On 14 June, in an effort to further isolate the Marianas, Spruance dispatched two of Mitscher's fast carrier groups to the north to work over enemy airfields on Iwo Jima and Chichi Jima. That same afternoon, the rest of the battleships and heavy cruisers of his amphibious force arrived off Saipan and began blasting the fourteen-mile-long island with more heavy guns.
But the naval aviators dropping the bombs and the gunners pumping their sixteen-inch and eight-inch shells at targets ashore quickly learned that not all the lessons learned at Tarawa were still applicable. Unlike the flat atolls of the Gilbert and Marshall islands, Saipan and the rest of the Marianas were jungle-covered, mountainous coral islands, honeycombed with natural and man-made caves. The Japanese made good use of all the cover, concealment, and protection the island offered against the American onslaught.
While the bombers and large-caliber guns did their work, Navy UDTs confirmed that there were no mines on or off the landing beaches that Admiral Turner and General Smith had chosen on the southwest side of the island. Any celebration of this good news was quickly dampened by the impact of high-caliber rounds fired from Saipan that struck the USS
California
and one of her destroyer escorts, causing casualties on both. Clearly the pre–D-Day bombardment hadn't been as effective as hoped.
Among those watching the awesome pre-landing bombardment was Corporal Don Swindle. He had enlisted from Indiana and was still a teenager when he headed off to recruit training in San Diego. On 15 June 1944, he was a rifleman in the 4th Marine Division, preparing to invade Saipan.
CORPORAL DON SWINDLE, USMC
4th Marine Division
Off Saipan, Mariana Islands
15 June 1944
It's noisy as heck. And if you ever get the battlewagons in front of you or close to you, when those sixteen-inchers go off, it feels like it's pulling your Amtrac right out of the water. You can actually see a sixteen-inch shell go by if you're behind it.

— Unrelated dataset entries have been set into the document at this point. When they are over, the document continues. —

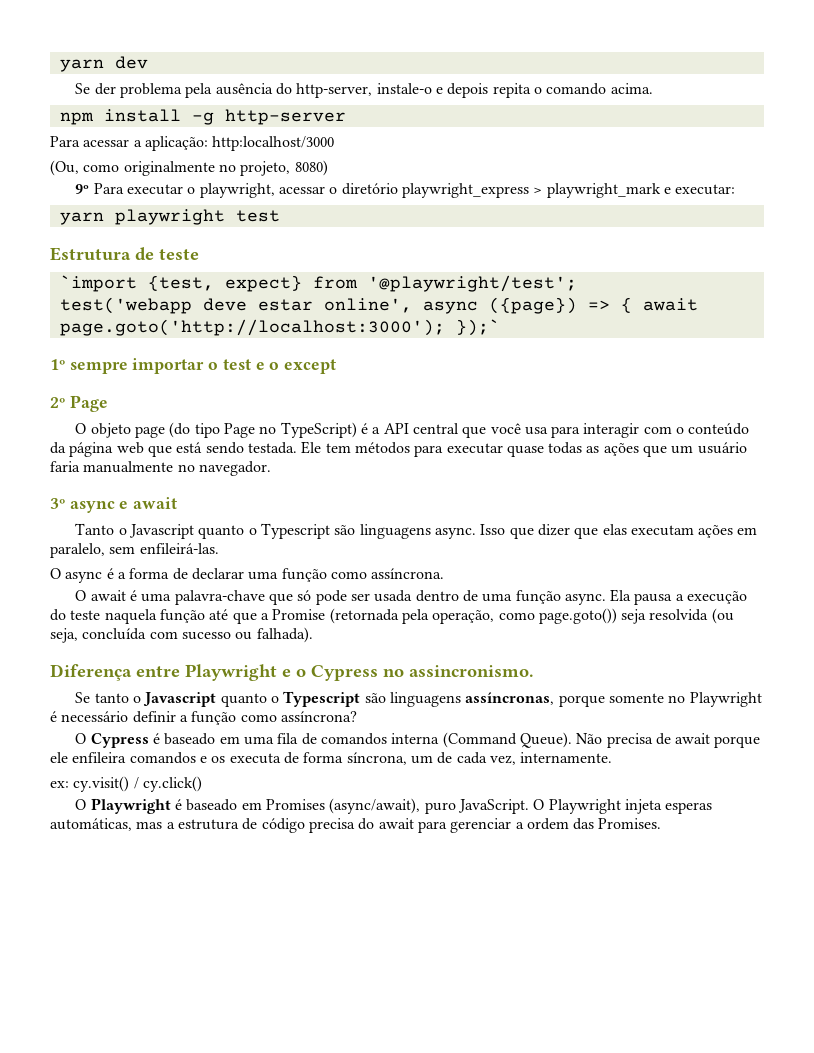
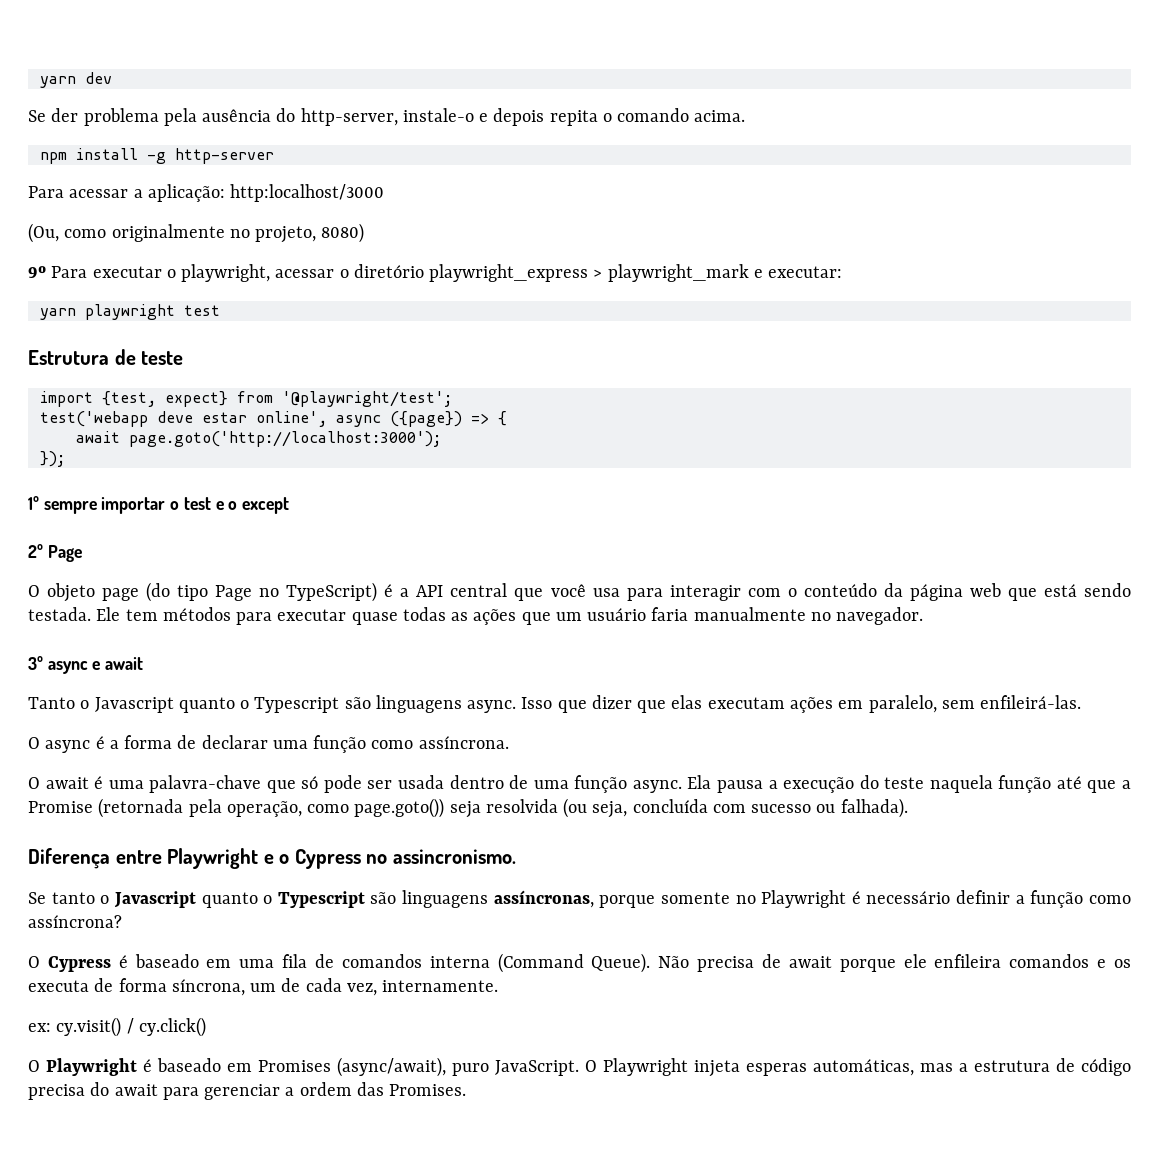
- `import {test, expect} from '@playwright/test';
+ import {test, expect} from '@playwright/test';
- test('webapp deve estar online', async ({page}) => { await page.goto('http://localhost:3000'); });`
+ test('webapp deve estar online', async ({page}) => {
+ await page.goto('http://localhost:3000');
+ });

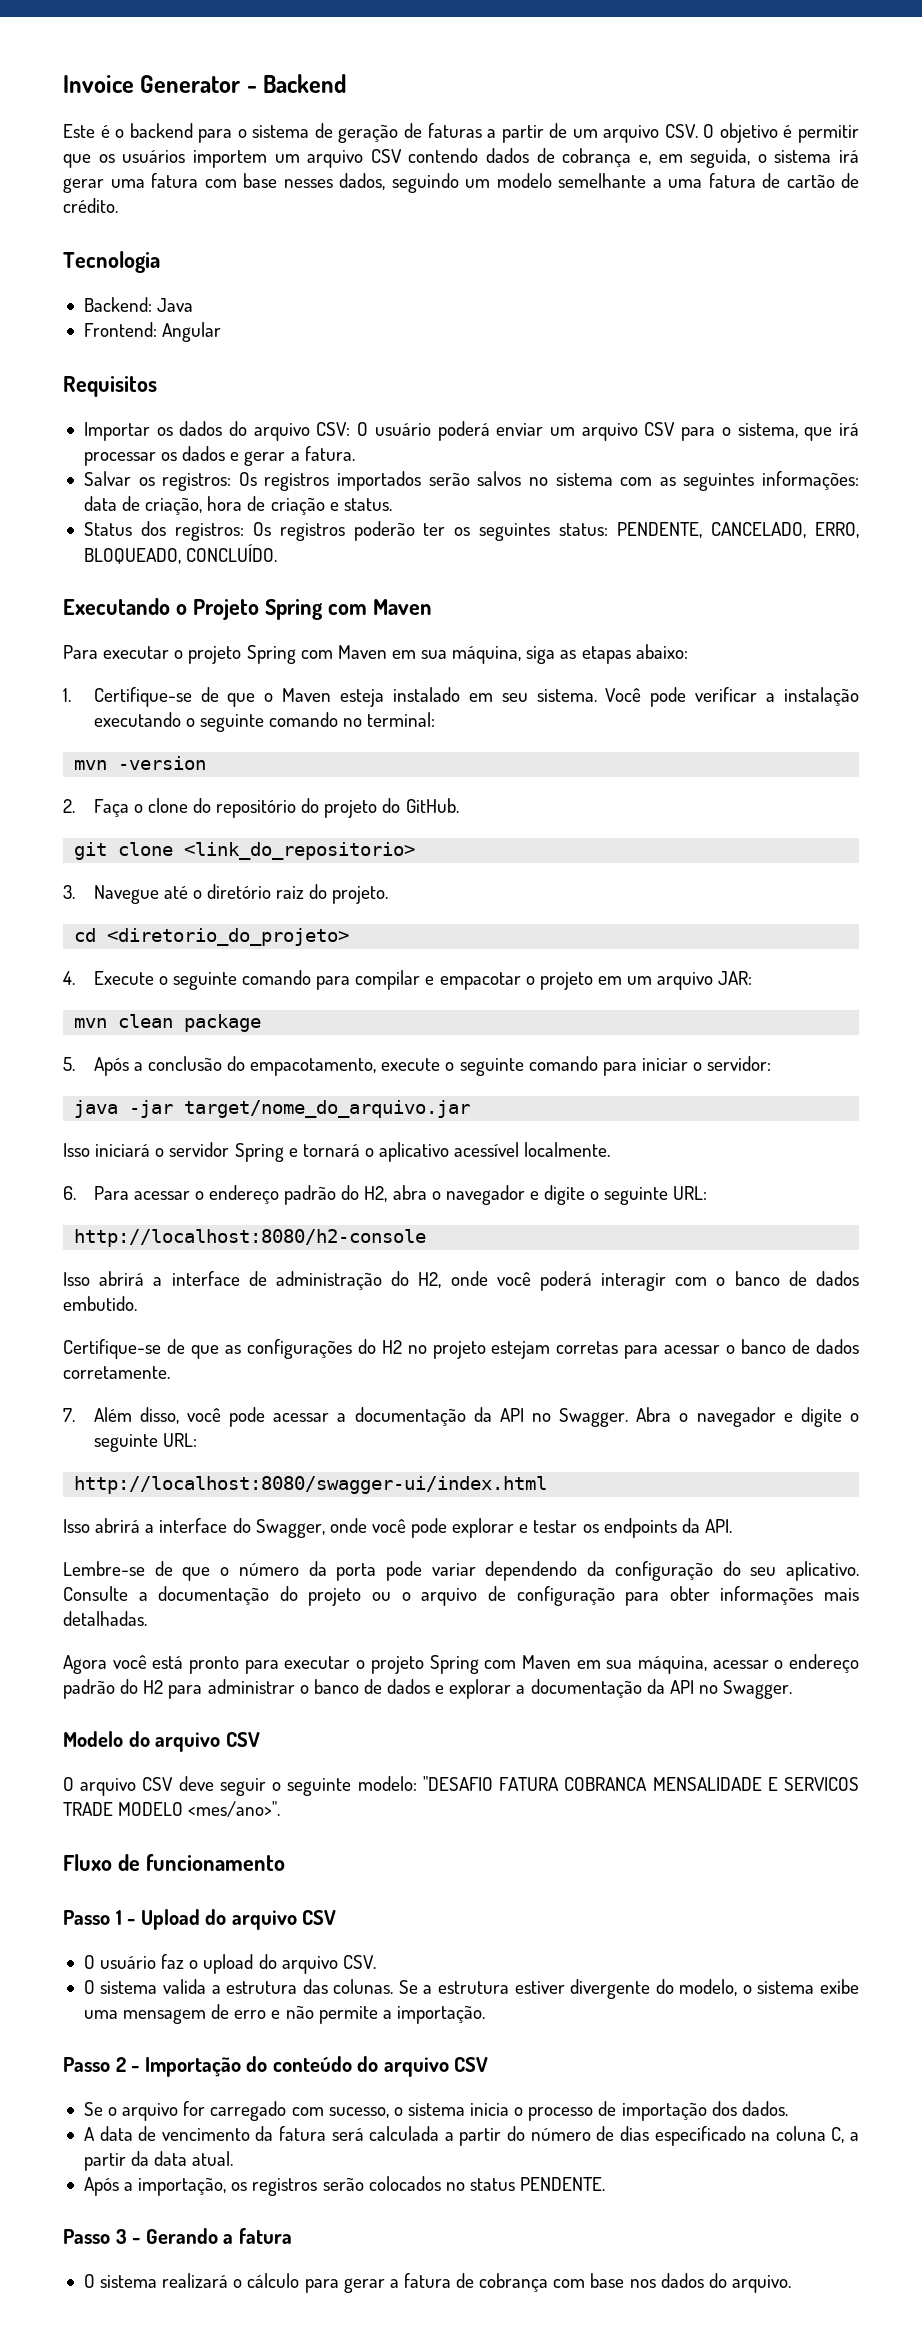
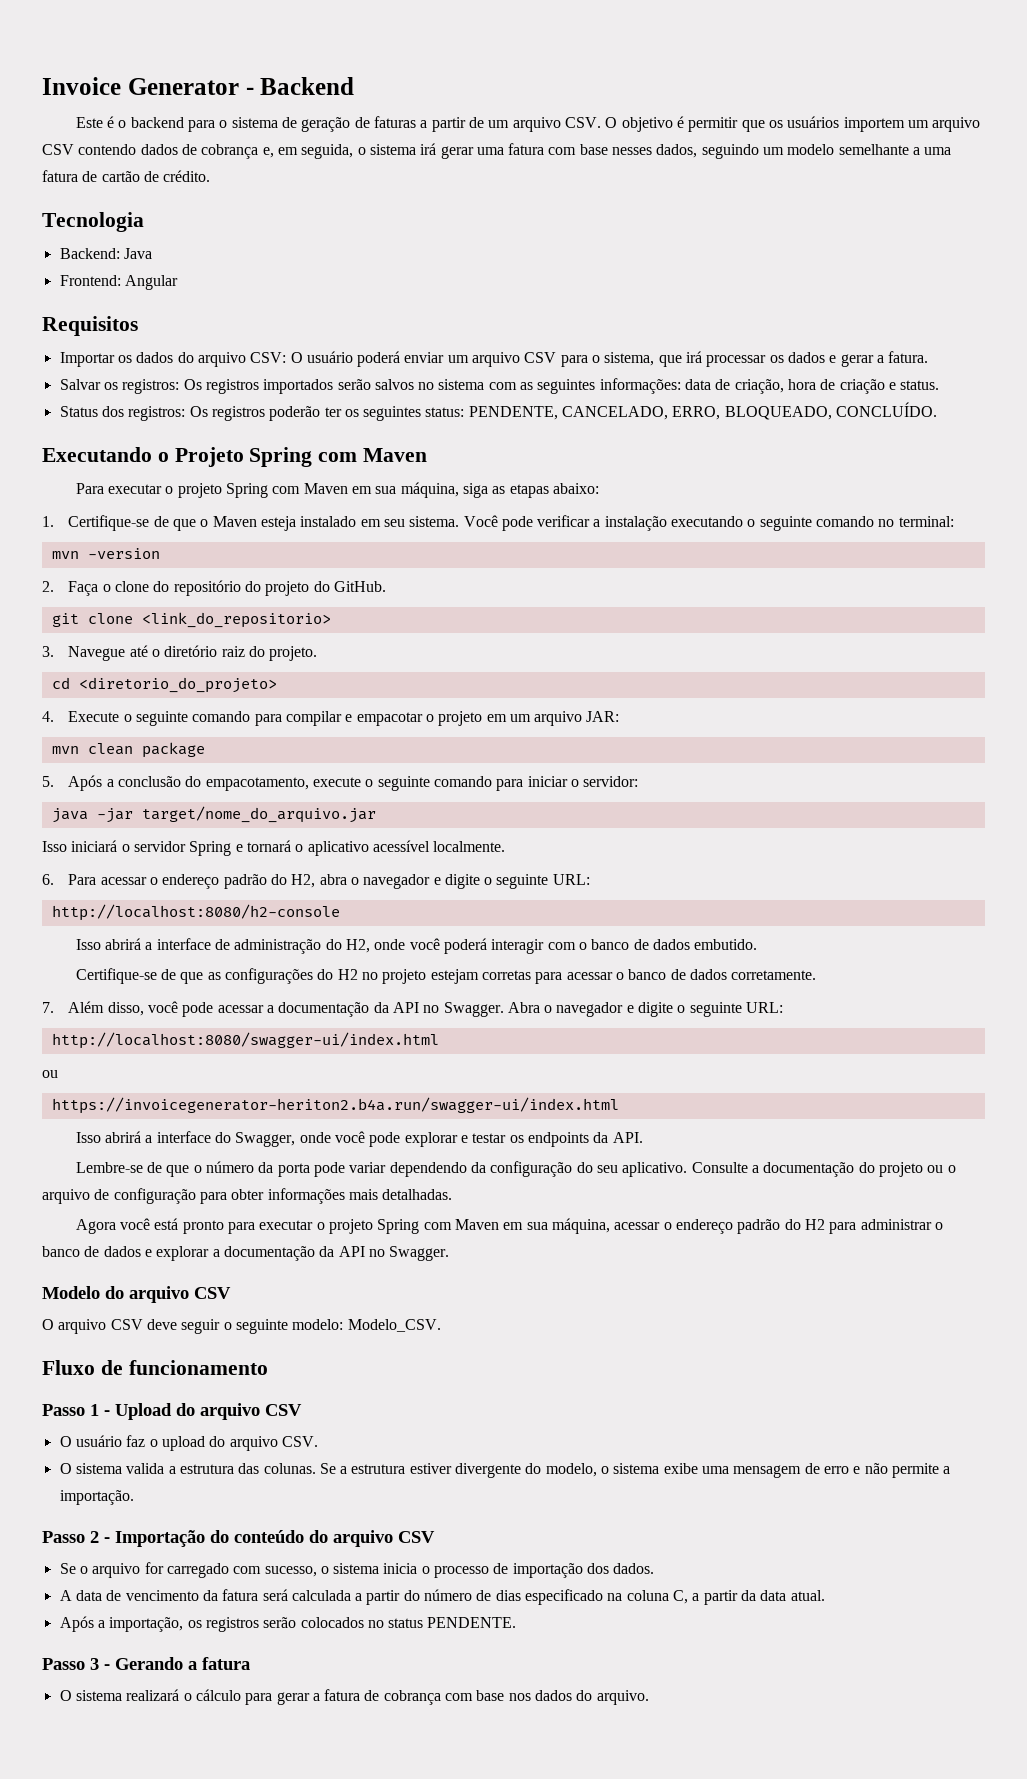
  http://localhost:8080/swagger-ui/index.html
+ ou
+ https://invoicegenerator-heriton2.b4a.run/swagger-ui/index.html
- O arquivo CSV deve seguir o seguinte modelo: "DESAFIO FATURA COBRANCA MENSALIDADE E SERVICOS TRADE MODELO <mes/ano>".
+ O arquivo CSV deve seguir o seguinte modelo: Modelo_CSV.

After they fired for three days, you look to see, and you say, “Surely there can't be too many left.” They hit what looks like everything. But most of the time the Japs really dug in and they had good bunkers.
We got about halfway in and our second battalion wave was hit. I was in the second or third wave, I think. We were receiving small arms and machine gun fire, but we were only able to take out one light machine gun.
I had two Bangalore torpedoes at the bottom of my Amtrac and I had a grenade box. I was supposed to blow barbed wire in case we ran into it. But we didn't.
And although the others got knocked out on each side of us, our Amtrac got through. It was a rough ride and we bailed out as soon as we got to the beach.
Then a sniper cut loose on us, evidently with a rifle, because he was firing single shots. He fired about five times at us.
I was scared all the time. But that thought never entered my mind then. We had talked about this quite a bit before. None of us ever thought we were going to die. But a lot of us did.
At dawn on 15 June, more than 8,000 Marines of the 2nd and 4th Divisions embarked in armored amphibians and armed LVTs. They were landed in under twenty minutes after a massive final bombardment. It wasn't enough.
The assault waves were greeted on the beach by furious artillery, mortar, and machine gun fire from the dug-in and well-prepared defenders. By dark, the 20,000 Marines who had come ashore were well short of their intended objectives and more than 10 percent of them were already casualties.